Bug #21842
openEncoding of rb_interned_str
Description
This is one of the API methods to get an fstring. The documentation in the source says the following:
/**
* Identical to rb_str_new(), except it returns an infamous "f"string. What is
* a fstring? Well it is a special subkind of strings that is immutable,
* deduped globally, and managed by our GC. It is much like a Symbol (in fact
* Symbols are dynamic these days and are backended using fstrings). This
* concept has been silently introduced at some point in 2.x era. Since then
* it gained wider acceptance in the core. Starting from 3.x extension
* libraries can also generate ones.
*
* @param[in] ptr A memory region of `len` bytes length.
* @param[in] len Length of `ptr`, in bytes, not including the
* terminating NUL character.
* @exception rb_eArgError `len` is negative.

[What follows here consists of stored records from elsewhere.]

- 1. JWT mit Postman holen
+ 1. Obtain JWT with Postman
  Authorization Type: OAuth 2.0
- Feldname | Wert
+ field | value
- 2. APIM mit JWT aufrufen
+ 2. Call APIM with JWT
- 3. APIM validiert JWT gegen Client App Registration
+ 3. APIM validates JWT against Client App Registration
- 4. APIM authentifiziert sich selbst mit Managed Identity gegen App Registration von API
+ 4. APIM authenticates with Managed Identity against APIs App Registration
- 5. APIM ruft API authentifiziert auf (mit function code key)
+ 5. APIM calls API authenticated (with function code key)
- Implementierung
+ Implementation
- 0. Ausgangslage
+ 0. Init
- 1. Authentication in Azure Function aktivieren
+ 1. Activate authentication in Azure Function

* @return A found or created instance of ::rb_cString, of `len` bytes
* length, of "binary" encoding, whose contents are identical to
* that of `ptr`.
* @pre At least `len` bytes of continuous memory region shall be
* accessible via `ptr`.
*/
VALUE rb_interned_str(const char *ptr, long len);
I tried to create some specs for them (https://github.com/ruby/spec/pull/1327), but instead of binary encoding, the string is actually encoded as US-ASCII. This may result is some weird behaviour if the input contains bytes that are not valid in US-ASCII (the following is more an observation of the current behaviour)
it "support binary strings that are invalid in ASCII encoding" do
str = "foo\x81bar\x82baz".b
result = @s.rb_interned_str(str, str.bytesize)

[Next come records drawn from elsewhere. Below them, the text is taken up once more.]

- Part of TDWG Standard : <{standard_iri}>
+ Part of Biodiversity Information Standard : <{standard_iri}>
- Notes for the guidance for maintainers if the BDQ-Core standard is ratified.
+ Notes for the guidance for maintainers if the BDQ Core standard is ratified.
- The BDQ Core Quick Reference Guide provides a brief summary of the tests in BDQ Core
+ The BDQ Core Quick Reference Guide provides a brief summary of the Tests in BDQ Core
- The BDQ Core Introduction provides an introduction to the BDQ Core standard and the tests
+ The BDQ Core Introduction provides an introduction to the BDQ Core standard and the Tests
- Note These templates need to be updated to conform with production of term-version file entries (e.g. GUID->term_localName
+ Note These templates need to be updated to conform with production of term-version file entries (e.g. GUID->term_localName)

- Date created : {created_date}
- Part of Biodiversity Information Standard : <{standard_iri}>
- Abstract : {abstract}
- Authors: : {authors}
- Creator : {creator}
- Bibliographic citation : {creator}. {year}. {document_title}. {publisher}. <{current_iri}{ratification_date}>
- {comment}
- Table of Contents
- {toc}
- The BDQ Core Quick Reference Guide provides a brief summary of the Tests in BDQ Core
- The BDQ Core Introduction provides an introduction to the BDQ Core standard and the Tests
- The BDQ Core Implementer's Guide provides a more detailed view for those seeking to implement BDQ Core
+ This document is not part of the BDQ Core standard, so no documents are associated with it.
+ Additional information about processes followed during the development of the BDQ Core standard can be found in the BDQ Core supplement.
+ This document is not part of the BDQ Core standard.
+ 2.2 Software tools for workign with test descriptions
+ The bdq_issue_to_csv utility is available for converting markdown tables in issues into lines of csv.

result.encoding.should == Encoding::US_ASCII
result.should == str.dup.force_encoding(Encoding::US_ASCII)
result.should_not.valid_encoding?
end
So it seems to me like either the implementation of the documentation is incorrect.
(rb_interned_str_cstr has the same behaviour, it's pretty much the same thing except using a null terminator instead of an explicit length argument).

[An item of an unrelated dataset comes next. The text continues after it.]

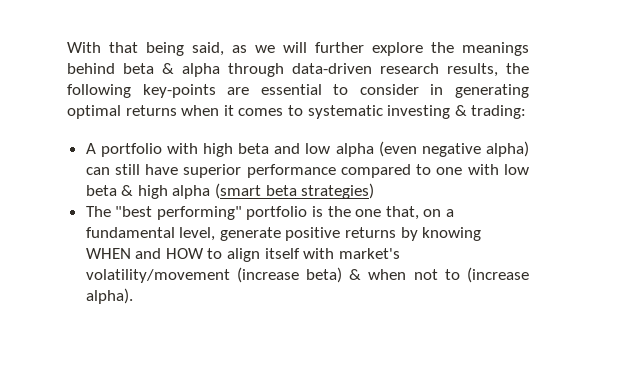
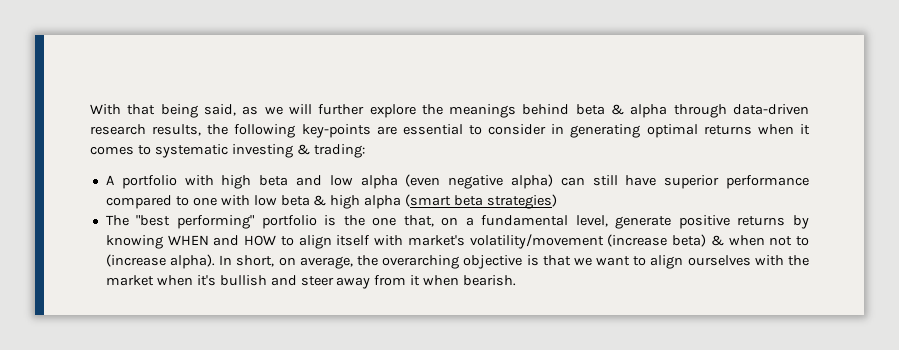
+ In short, on average, the overarching objective is that we want to align ourselves with the market when it's bullish and steer away from it when bearish.

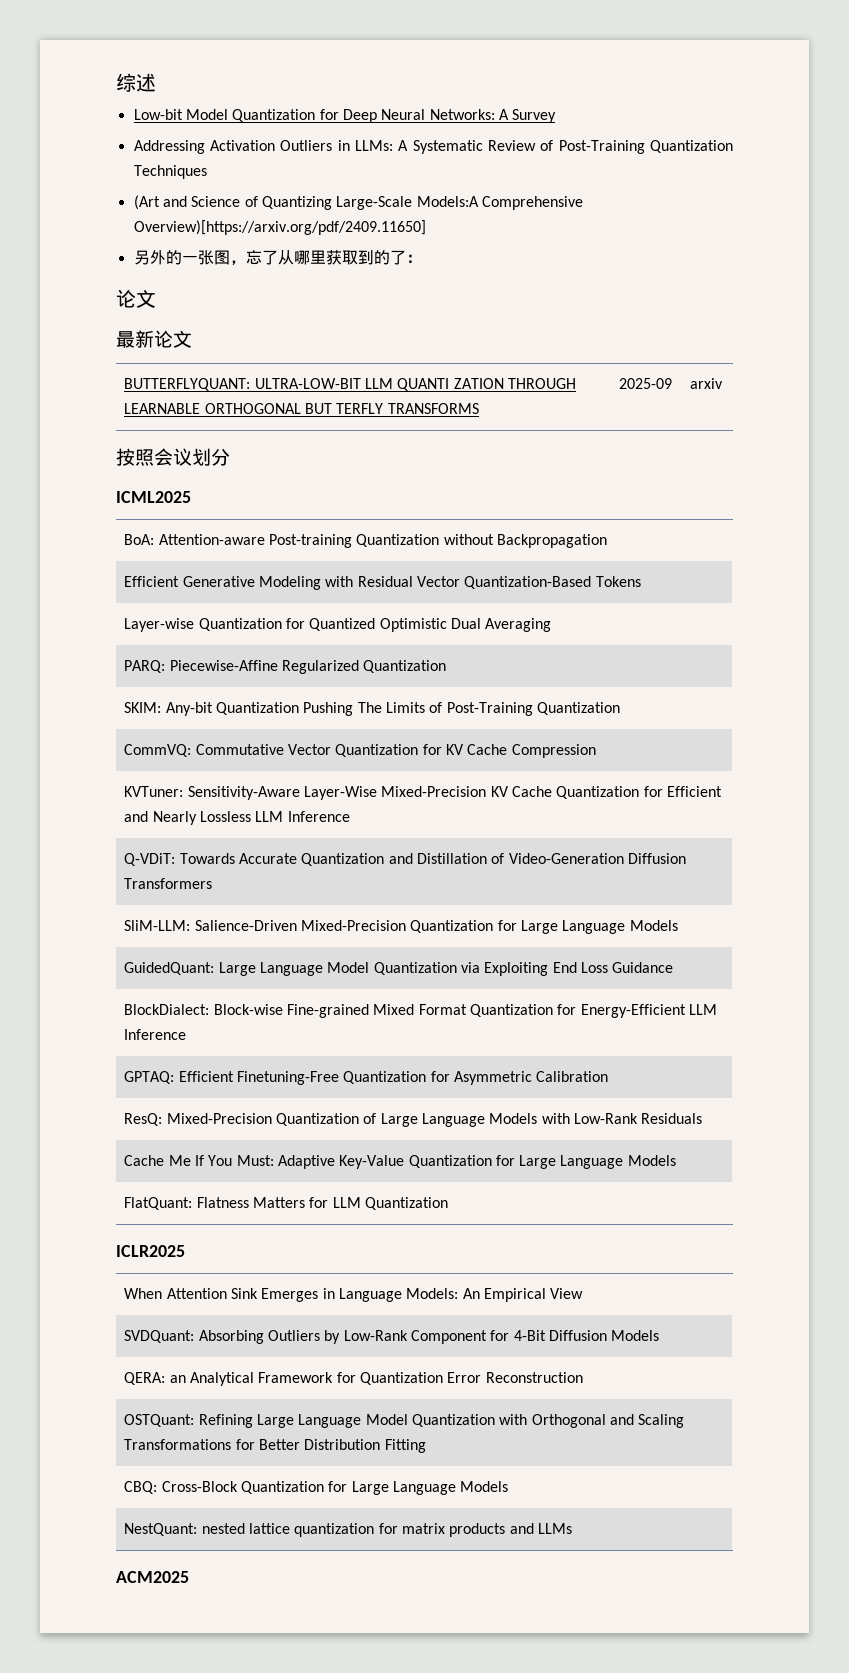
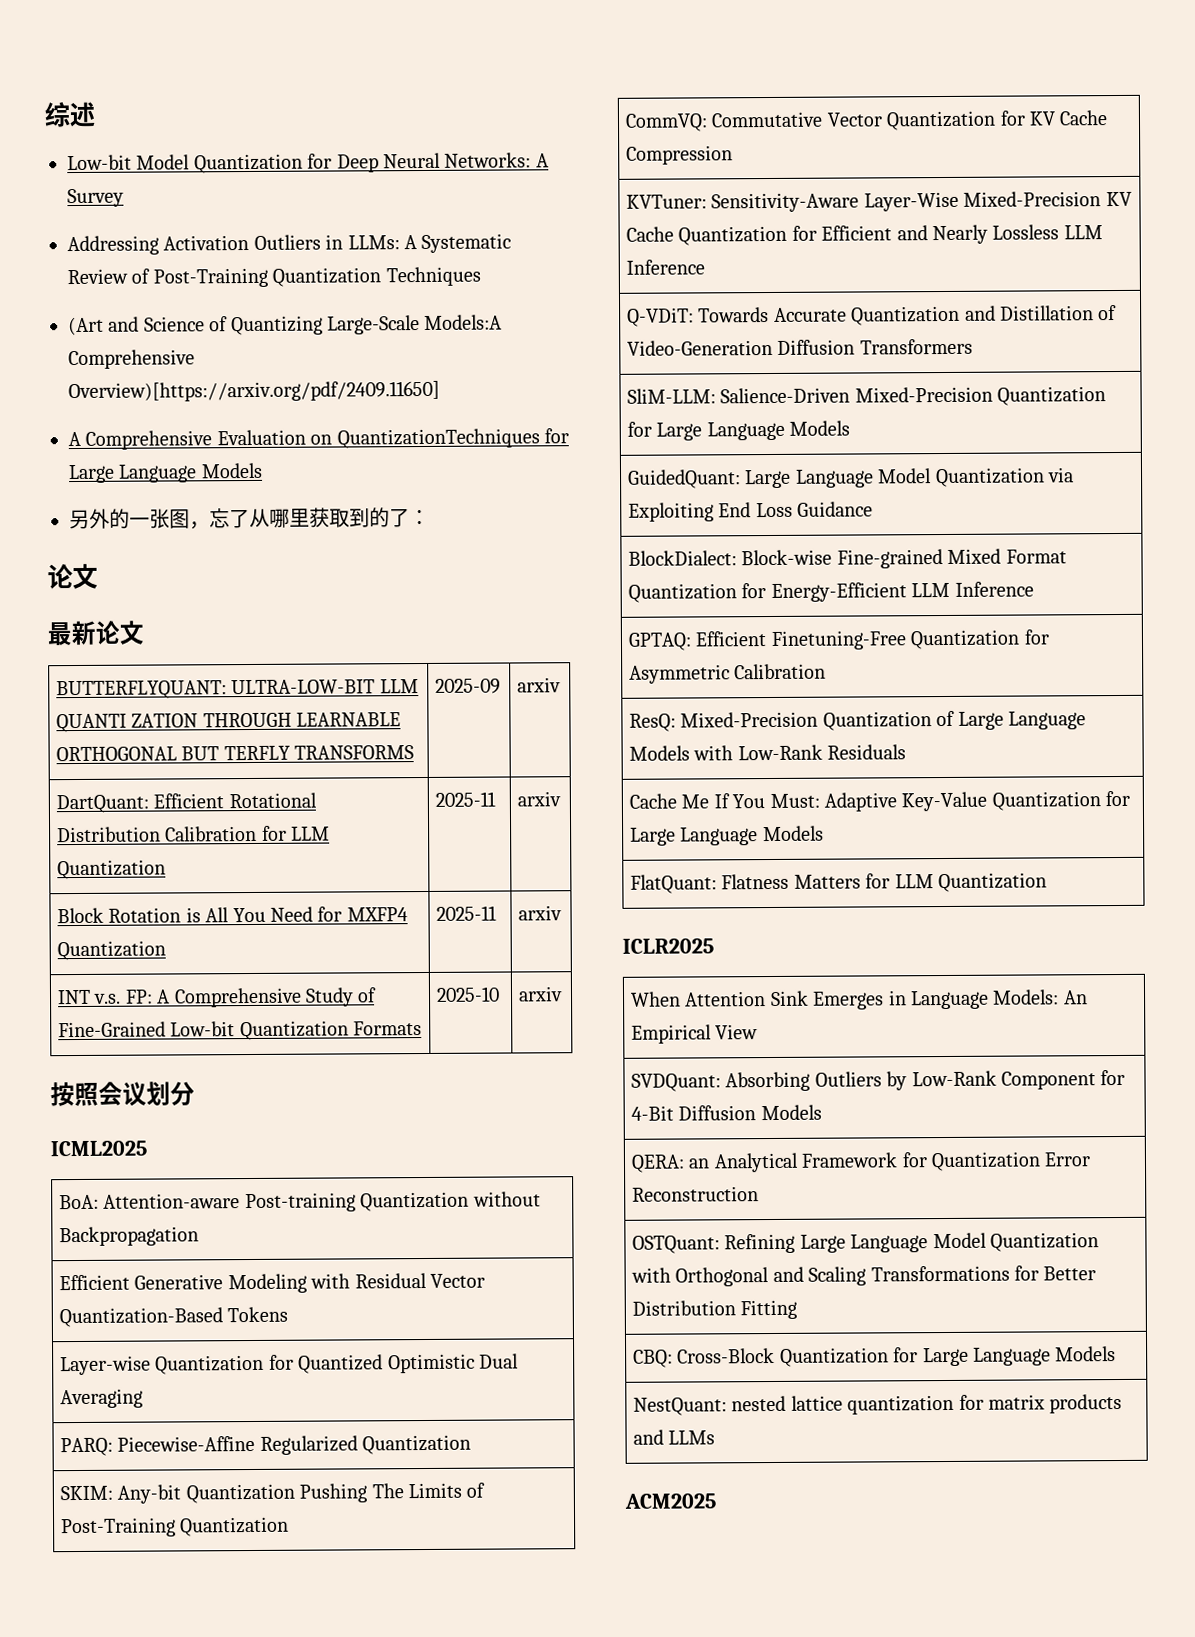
+ A Comprehensive Evaluation on QuantizationTechniques for Large Language Models
+ DartQuant: Efficient Rotational Distribution Calibration for LLM Quantization | 2025-11 | arxiv
+ Block Rotation is All You Need for MXFP4 Quantization | 2025-11 | arxiv
+ INT v.s. FP: A Comprehensive Study of Fine-Grained Low-bit Quantization Formats | 2025-10 | arxiv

Updated by herwin (Herwin W) about 24 hours ago
- ruby -v set to ruby 4.0.1 (2026-01-13 revision e04267a14b) +PRISM [x86_64-linux], but seen on 3.0 - 4.1-dev
Updated by byroot (Jean Boussier) about 22 hours ago
- Related to Feature #13381: [PATCH] Expose rb_fstring and its family to C extensions added
Updated by byroot (Jean Boussier) about 22 hours ago
Hum, good find. So the function was exposed as a result of [Feature #13381], before that the function was internal.
In that ticket we didn't discuss the default encoding, but it might be fair to assume it should have been BINARY (aka ASCII-8BIT) like rb_str_new*.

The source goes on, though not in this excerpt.